Wearing Thad’s shirt, drinking his coffee, it really hasn’t been a bad morning at all.

“Thank you for coming in,” Damon says. “I thought it might be a good idea for all of us to meet up to discuss the upcoming season and what you might need from us going forward.”

I glance at Thad out of the corner of my eye because he doesn’t need to be here for that. Not that I want to kick him out, but I’m beginning to worry that Damon might be adding him to my team of agents, and I really don’t want that. Not because I don’t think he’ll be good, but because we have had a personal relationship that shouldn’t get mixed up with a professional one.

“And Thad,” Damon continues, “you were wanting to see different styles of approach when it comes to clients, so I figured you were already familiar with Kelley, and you could observe how a soft hand can work in an agent’s favor.”

I let out a relieved breath. He’s only sitting in. I can deal with that.

“Of course, maybe rule number one of using a soft hand would be to not throw coffee all over your client, but given you’ve handed over the literal shirt off your back, I’d say you handled that situation well.”

I can’t tell if Damon’s giving him a serious talking-to or if he’s joking. His face is stoic, and damn, Damon King is an intimidating man.
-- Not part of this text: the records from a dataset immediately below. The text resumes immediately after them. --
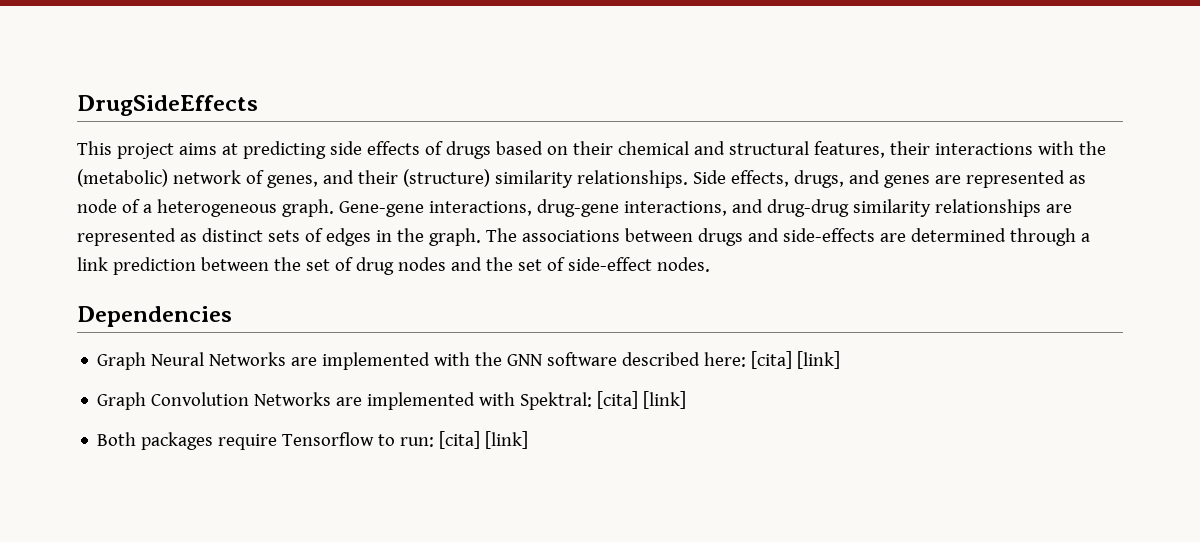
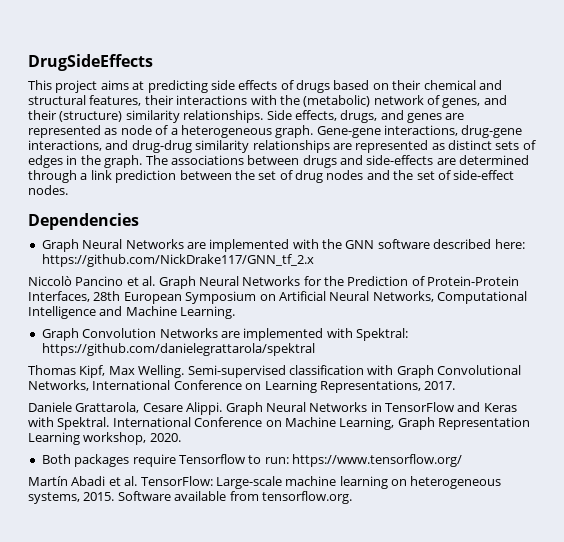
[751,351,841,369] [cita] [link] -> [41,254,314,267] [28,276,520,289] [28,291,527,304] [28,306,236,319] https://github.com/NickDrake117/GNN_tf_2.x // Niccolò Pancino et al. Graph Neural Networks for the Prediction of Protein-Protein Interfaces, 28th European Symposium on Artificial Neural Networks, Computational Intelligence and Machine Learning.
[597,391,687,409] [cita] [link] -> [41,343,315,356] [28,365,521,378] [28,380,456,393] [28,402,517,415] [28,417,530,430] [28,432,181,445] https://github.com/danielegrattarola/spektral // Thomas Kipf, Max Welling. Semi-supervised classification with Graph Convolutional Networks, International Conference on Learning Representations, 2017. // Daniele Grattarola, Cesare Alippi. Graph Neural Networks in TensorFlow and Keras with Spektral. International Conference on Machine Learning, Graph Representation Learning workshop, 2020.
[439,431,529,449] [cita] [link] -> [292,454,462,467] [28,476,502,489] [28,491,352,504] https://www.tensorflow.org/ // Martín Abadi et al. TensorFlow: Large-scale machine learning on heterogeneous systems, 2015. Software available from tensorflow.org.

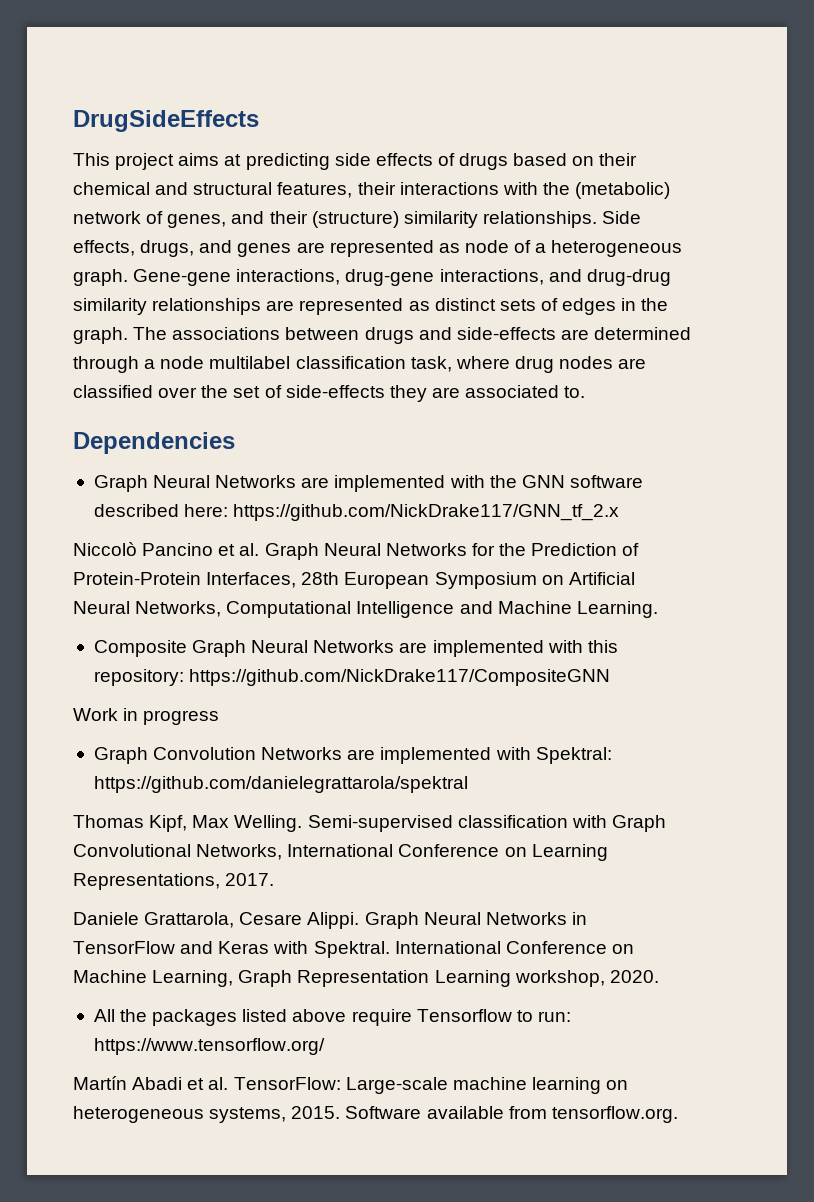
[90,170,515,183] [28,185,68,195] link prediction between the set of drug nodes and the set of side-effect nodes. -> [160,356,647,373] [73,385,586,402] node multilabel classification task, where drug nodes are classified over the set of side-effects they are associated to.
(236, 312) none -> [93,640,618,657] [93,669,611,686] [73,708,220,725] // Composite Graph Neural Networks are implemented with this repository: https://github.com/NickDrake117/CompositeGNN // Work in progress
[41,454,130,467] Both packages -> [93,1009,347,1026] All the packages listed above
But then Brady starts laughing, like he’s been trying to contain it and can’t.

Damon nudges him .

“Sorry.” Brady holds up his hand. “It’s just, they all think you’re being serious, and everyone looks scared.”

“And this is what I get for working with relatives,” Damon grumbles. “Complete undermining.”

I relax enough to laugh now too.

“Now, how are you doing with the social media side of things?” Damon asks.

I don’t mean to keep looking in Thad’s direction, but he’s really difficult to stop looking at with how damn attractive he is. Plus, because of him, I think I really do have a firmer grip on this social media problem. “The few weeks in the Catskills were really good for me. It was like a reset. Once I got out of the habitual motion of picking up my phone and navigating to my apps, it’s become fairly easy to control what I see and what I don’t see. And the stuff I do see, I’m getting better at letting it go.”

“That’s good to hear, but you let us know if anything changes on that front. We might not be able to lend you our interns all the time, but you could look into hiring a personal assistant.”

As much as I’d love someone there to smack my hand every time I did something that might elevate my anxiety, I wouldn’t think they’d have much else to do, and then I’d feel ridiculous having someone shadow me all day to make sure I don’t touch my phone.

“We’ll leave that as a last resort,” I say. “I want to do this on my own, and while I’m under no delusion that my anxiety has gone forever, I am in a good headspace at the moment. Spring training was good. The team hasn’t changed toward me at all since I came out—minus Cooper, who I’ve been avoiding since his online rant—and yeah, I’m looking forward to a great season.”

And for the most part, I actually believe it.